CSCI4390-6390 Assign4
Assign4: Decision Trees
Due Date: Oct 30, before midnight (11:59:59pm)
Download the Wine Quality Dataset from the UCI Machine Learning repository. We will use winequality-white.csv as the training dataset and winequality-red.csv as the testing dataset. The white wine dataset has 4898 points, and the red wine data has 1599 points. There are 12 attributes in total, with the last attribute "quality" denoting the integer valued target variable.
Implement the decision tree algorithm as described in Algorithm 19.1 (Chapter 19, page 488).
Your script should print out the actual decision tree, and also the final accuracy value on the test data. That is, you must first construct the decision tree using the training dataset, and then apply the decisions to each point in the test set to classify it.
For evaluating the best splits use the information gain based on the entropy before and after the split. Note that CSCI6390 students should also implement the information gain based on the gini index approach (see also below for reporting best model).

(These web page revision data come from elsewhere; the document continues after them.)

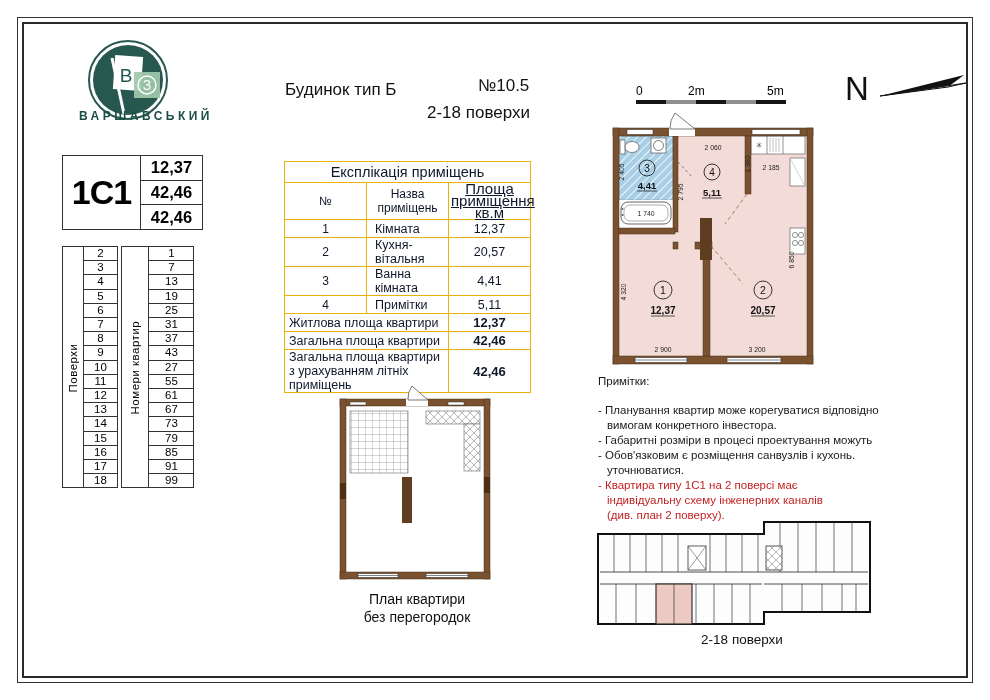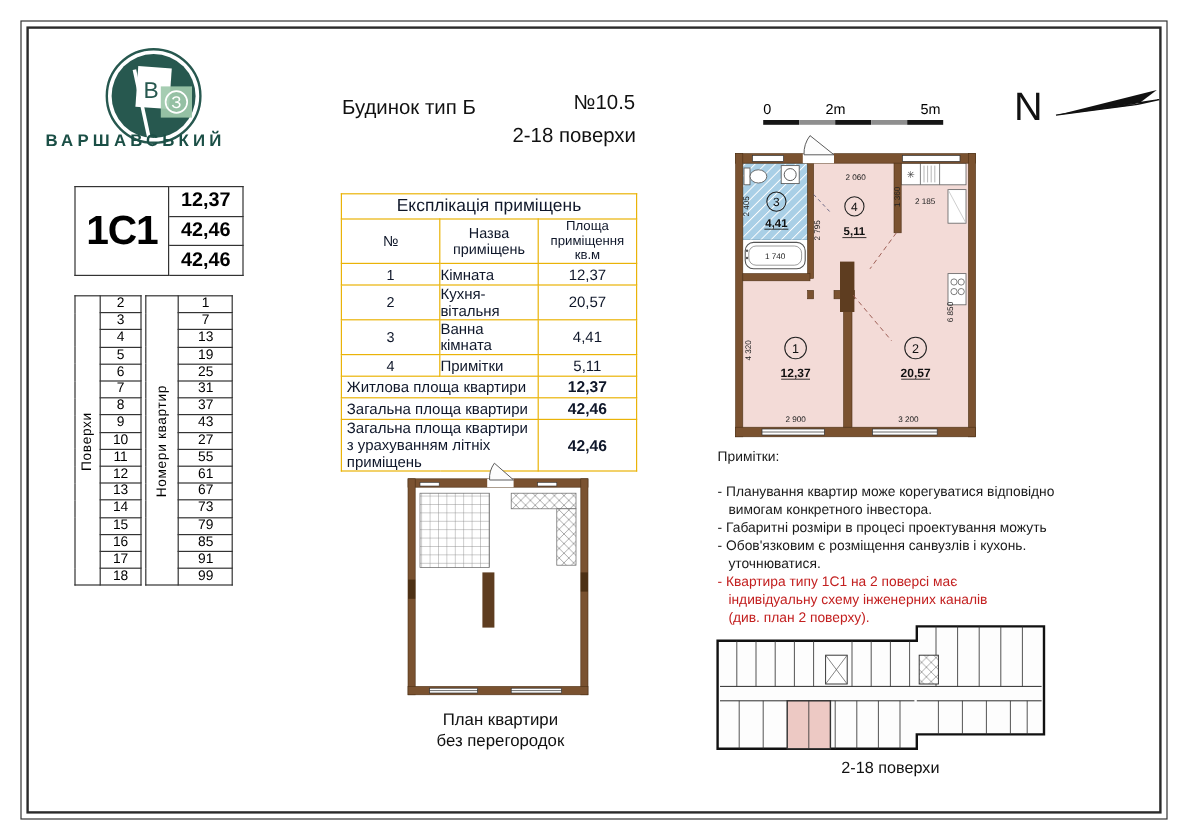--- a/index.html
+++ b/index.html
@@ -2,22 +2,22 @@
 <html><head>
 <meta charset="utf-8">
 <style>
   html,body{margin:0;padding:0;background:#fff;}
   .sheet{position:relative;width:990px;height:700px;background:#fff;
          font-family:"Liberation Sans",sans-serif;overflow:hidden;}
   .frame-outer{position:absolute;left:17px;top:17px;right:17px;bottom:17px;border:1px solid #333;}
   .frame-inner{position:absolute;left:22px;top:22px;right:22px;bottom:22px;border:2px solid #2a2a2a;}
   .abs{position:absolute;}
   
-  .brand{position:absolute;left:38px;top:109px;width:175px;text-align:left;
-         color:#1b4f46;font-weight:bold;font-size:14px;letter-spacing:3.5px;}
+  .brand{position:absolute;left:38px;top:109px;width:175px;text-align:right;
+         color:#1b4f46;font-weight:bold;font-size:12px;letter-spacing:3.5px;}
   
   .ucard{position:absolute;left:62px;top:155px;border-collapse:collapse;}
   .ucard td{border:1px solid #333;padding:0;}
   .ucard .big{width:77px;height:73px;text-align:center;font-size:34px;font-weight:bold;letter-spacing:-1px;}
   .ucard .val{width:61px;height:23px;text-align:center;font-size:16.5px;font-weight:bold;}
   
   .floors-wrap{position:absolute;left:62px;top:246px;display:flex;gap:3px;}
   .ftab{border-collapse:collapse;}
   .ftab td{border:1px solid #333;text-align:center;font-size:11.5px;padding:0;line-height:13.2px;height:13.2px;}
   .ftab td.num1{width:33px;}
@@ -25,23 +25,23 @@
   .ftab td.rot{width:16px;writing-mode:vertical-rl;transform:rotate(180deg);
                font-size:11.5px;letter-spacing:.5px;padding:2px 0;}
   
   .h-title{position:absolute;font-size:17px;color:#111;}
   
   .expl{position:absolute;left:284px;top:161px;border-collapse:collapse;table-layout:fixed;width:247px;}
   .expl td,.expl th{border:1px solid #eab308;padding:0 2px;color:#0f172a;}
   .expl .title{height:20px;text-align:center;font-size:14.5px;font-weight:normal;}
   .expl .hno{width:20px;font-size:12px;text-align:center;}
   .expl .hname{width:150px;font-size:12px;text-align:center;font-weight:normal;}
-  .expl .harea{width:67px;font-size:11px;text-align:center;font-weight:normal;line-height:12px;}
+  .expl .harea{width:67px;font-size:15px;text-align:center;font-weight:normal;line-height:12px;text-decoration:underline;}
   .expl .rno{text-align:center;font-size:12px;height:17px;}
-  .expl .rname{text-align:left;font-size:12.5px;padding-left:0;}
+  .expl .rname{text-align:left;font-size:12.5px;padding-left:8px;}
   .expl .rarea{text-align:center;font-size:12.5px;}
   .expl .sname{text-align:left;font-size:12.5px;padding-left:4px;height:17px;}
   .expl .sval{text-align:center;font-size:13px;font-weight:bold;}
   
   .scalebar{position:absolute;left:636px;top:84px;width:150px;height:24px;font-size:12px;}
   .scalebar .lbl{position:absolute;top:0;}
   .scalebar .bar{position:absolute;top:16px;left:0;height:4px;width:150px;display:flex;}
   .scalebar .bar i{height:4px;width:30px;}
   .seg-a{background:#161616;} .seg-b{background:#8f8f8f;}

Since we do not have any categorical attributes, you only have to focus on numeric attributes. Further, for the numeric attributes, you can implement the information gain computation on the different splits using your method of choice. An efficient implementation is given in Algo 19.2 on pg 492, but you can implement a simpler approach, as long as it is correct.
Your code should take as input the dataset, the minimum node size $\eta$ and the minimum purity $\pi$, and it should print out the decision tree with each child indented and aligned, as noted next. Try different values of $\eta$ and $\pi$ and show the tree that results in the highest accuracy on the test set. For CSCI6390, report the best tree resulting from both entropy and using gini (also note which gives better test accuracy).
For printing the decision tree, please use the format below, which gives an example of a tree generated on the Iris Dataset which has 150 points from three types of Iris flowers. The decision tree, with $\eta=5$ and $\pi=0.98$, should be printed in the following format (for Iris, the file 'iris.data' contains the dataset, and the file 'iris.names' the attribute names):
1. petal length <= 2.45, size=150 2. | leaf: class=Iris-setosa, p=1.0, size=50 3. | petal width <= 1.75, size=100 4. | | petal length <= 4.95, size=54 5. | | | petal width <= 1.65, size=48 6. | | | | leaf: class=Iris-versicolor, p=1.0, size=47 7. | | | | leaf: class=Iris-virginica, p=1.0, size=1 8. | | | petal width <= 1.55, size=6 9. | | | | leaf: class=Iris-virginica, p=1.0, size=3 10. | | | | leaf: class=Iris-versicolor, p=0.6666666666666666, size=3 11. | | petal length <= 4.85, size=46 12. | | | leaf: class=Iris-virginica, p=0.6666666666666666, size=3 13. | | | leaf: class=Iris-virginica, p=1.0, size=43
Don't print the line numbers. They are there just to make the references below clear.
Here the root decision, 'petal length <= 2.45' is on line 1. It prints the attribute name and the split value 2.45, as well as the size of the dataset at this point.
The root has two children -- the left child, when the root decision is true, is given on line 2, which happens to be a leaf, so we print the majority class in that leaf node (Iris-setosa), the fraction of points in the majority class (p=1.0), and the size of the node (50). The right child, when the root decision is false, is on line 3. This is not a leaf, and will be split further, using the decision 'petal length <= 1.75'
The children node for 'petal length <= 1.75' are shown on lines 4 and 11. Line 4 is when the decision is true and line 11 is when the decision is false. Thus, we can see that the two children of a node are either consecutive (if one of both of them are leaves), or they are linked by the vertical lines. Thus, the nested structure represents the entire tree, with all leaf nodes showing the "class" of that region.
What to submit
-
Submit your python notebook, that contains the solution and output, suitably annotated/commented. Name the notebook: assign4.ipynb.
-
Submit the notebook file via submitty. Your code must be self-contained, and must not hard code file names. You can assume the data files lie in the local dir.
Policy on Academic Honesty
You are free to discuss how to tackle the assignment, but all coding must be your own. Any AI tool use must be declared. Any students caught violating the academic honesty principle (e.g., code similarity, or failure to disclose AI tools) will get an automatic F grade on the course and will be referred to the dean of students for disciplinary action.